Crossing Cambodia

Wednesday, January 27, 2010

Chasing cars, January 27, 2010

Helmet or not?

As reported on many prior occasions in this blog, the Phnom Penh Post (20 Jan. 2010) managed to get on the message that the helmet law enforcement is far from perfect:
'Despite the heavy publicity campaigns that were tied to the amendment’s adoption, compliance has been lacklustre, and it has failed to reduce the number of traffic fatalities over the past 12 months, according to government statistics'.
Well, let's just say that
those statistics are good enough to spot trends. HIB, the NGO leading traffic safety in Cambodia, now says that change can take years, though Crossing Cambodia suspect that the failure to grasp law and law implementation are more immediate issues.
Increasingly over the last years judiciary and judicial systems have been used to enforce power to the rulers rather than something impartial backed up with law and jurisdiction.
Naturally this attitude is picked up even at the lowest levels of government enforcers. Last Saturday a motorcyclist was apprehended despite wearing a helmet and having mirrors while just a few seconds later a helmet less soldier slowly passed unobstructed the same checkpoint. Moral of this story? Become untouchable.

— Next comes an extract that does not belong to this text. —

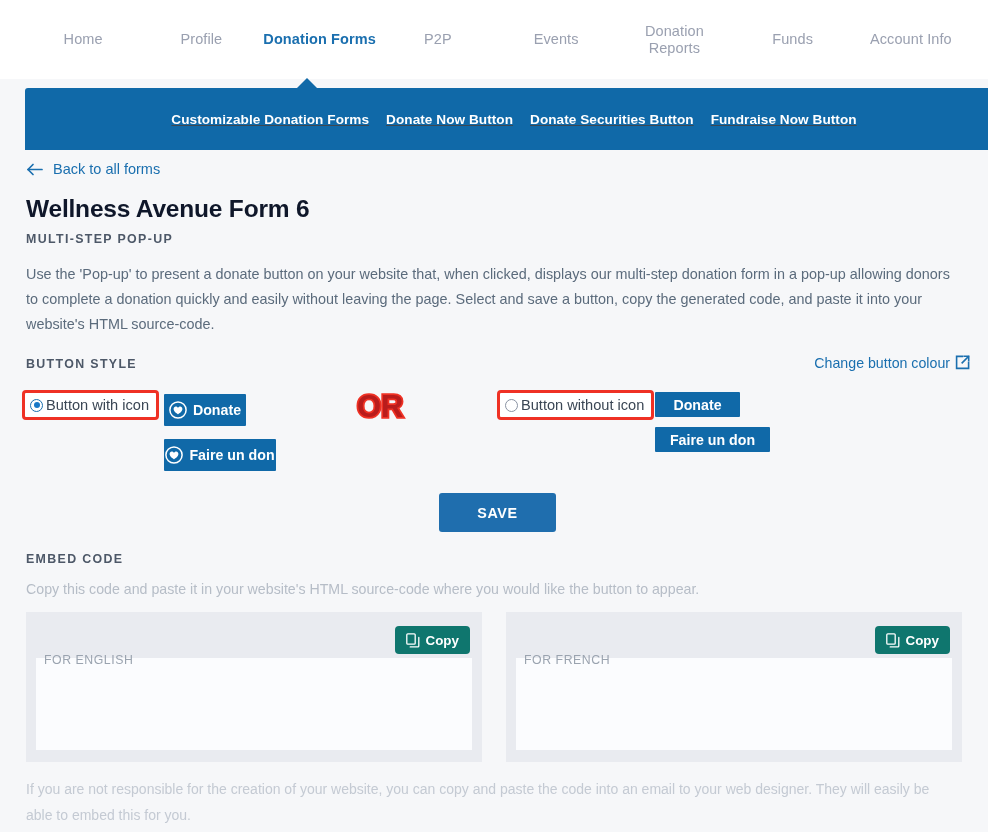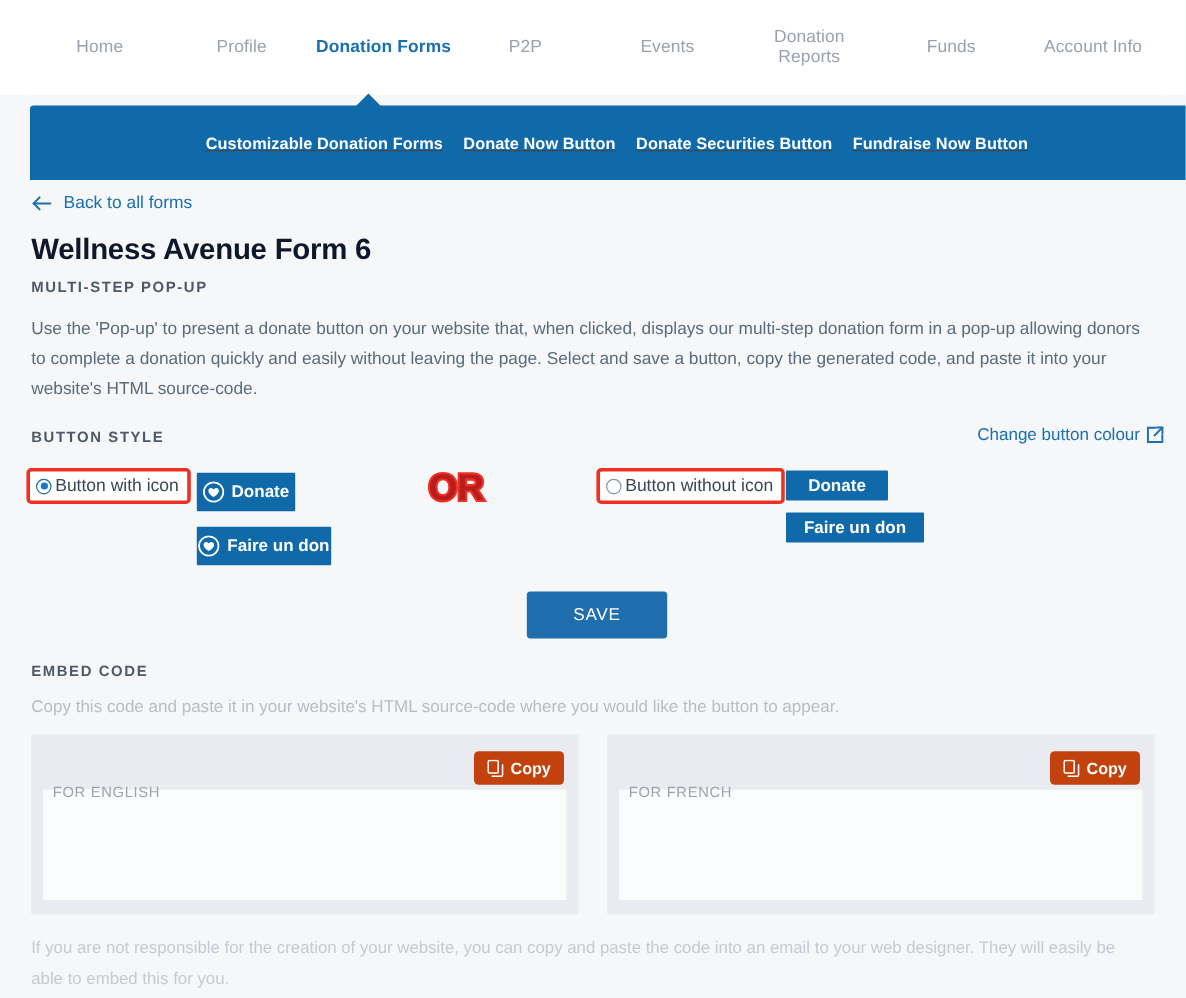"SAVE" .save-btn { font-weight: 400 -> 700 }
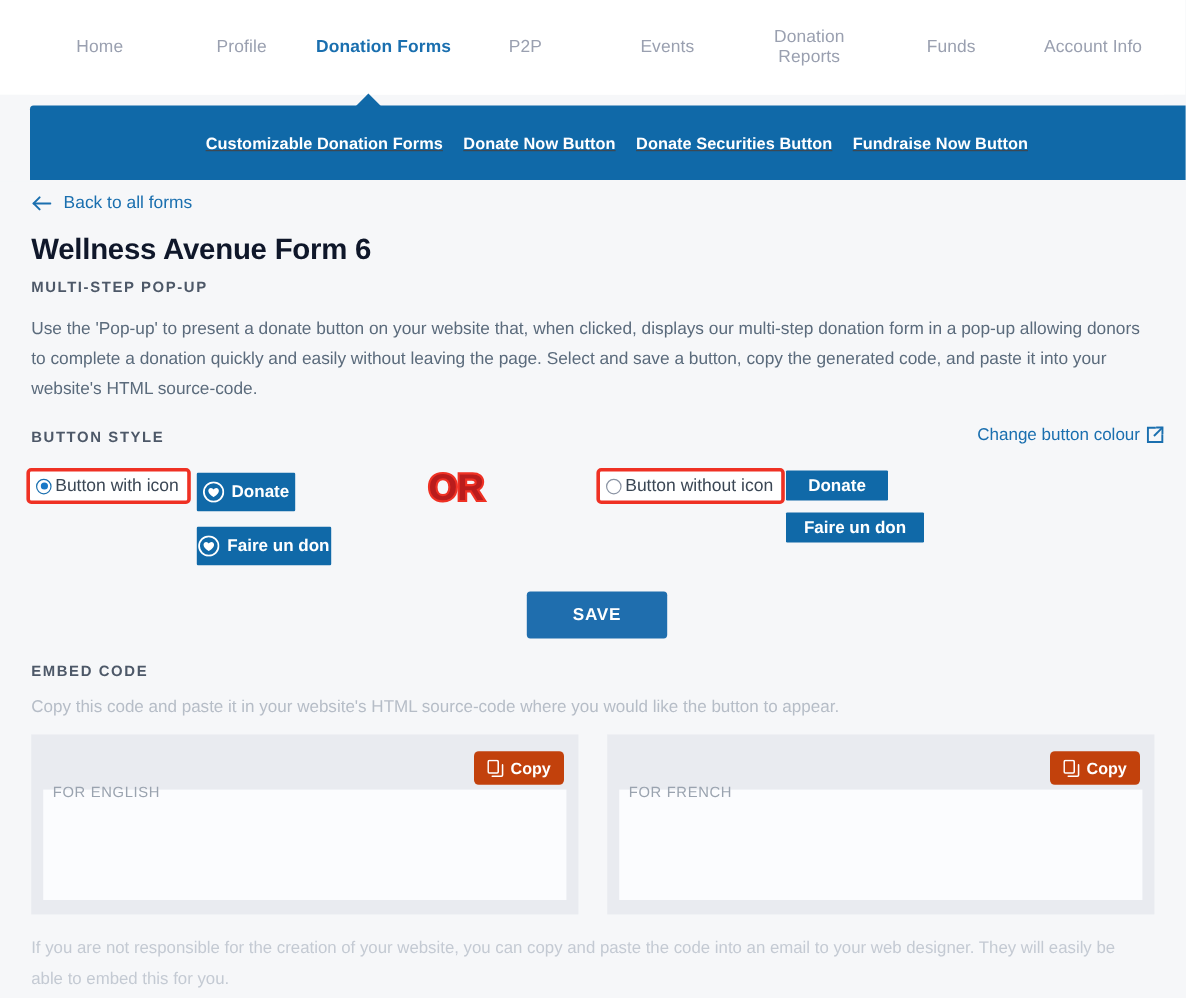"Copy" .copy-btn { background: #c2410c -> #0f766e }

Anyway the focus of law implementation has briefly changed to:
  • - unlicensed driving schools (what happened to the more the merrier?),
  • - street vendors on Sisowath
    ('“I will move my stall back from the street, closer in to the building, but many vendors will not comply,” he said. “They paid money to the police to keep their businesses open as usual tomorrow.”')
  • - and trucks in Siem Reap
    ('He [ the deputy director of the provincial Department of Public Works and Transport] did not specify a specific weight limit for trucks, saying that individual police officers would be tasked with determining which ones were overloaded and could potentially damage the roads'.)
Meanwhile,
  • Vietnam Airline hopes Hanoi will become a hub for tourists from / to Cambodia. Odd this ambition, if the airline doesn't even fly direct between the capitals of these neighbouring countries ...
  • Hot on the heels of the Poipet bus terminal which means passengers need to pay an entrance fee, the already very uncompetitive boats believe that this is the future:
    'It is hoped a new 15-by-35 square-metre hub will clean up the look of the port serving the roughly 70 to 80 passengers a day that use the existing terminal. Foreigners will be charged $1 to use the facility, he said.
    ...
    This decline [in tourist traffic in the port] was steeper than the overall decline in air arrivals to Cambodia – which fell just under 12 percent in the first 11 months – suggesting that tourists were increasingly choosing not to travel by boat, instead opting for more cost-effective modes of transport'.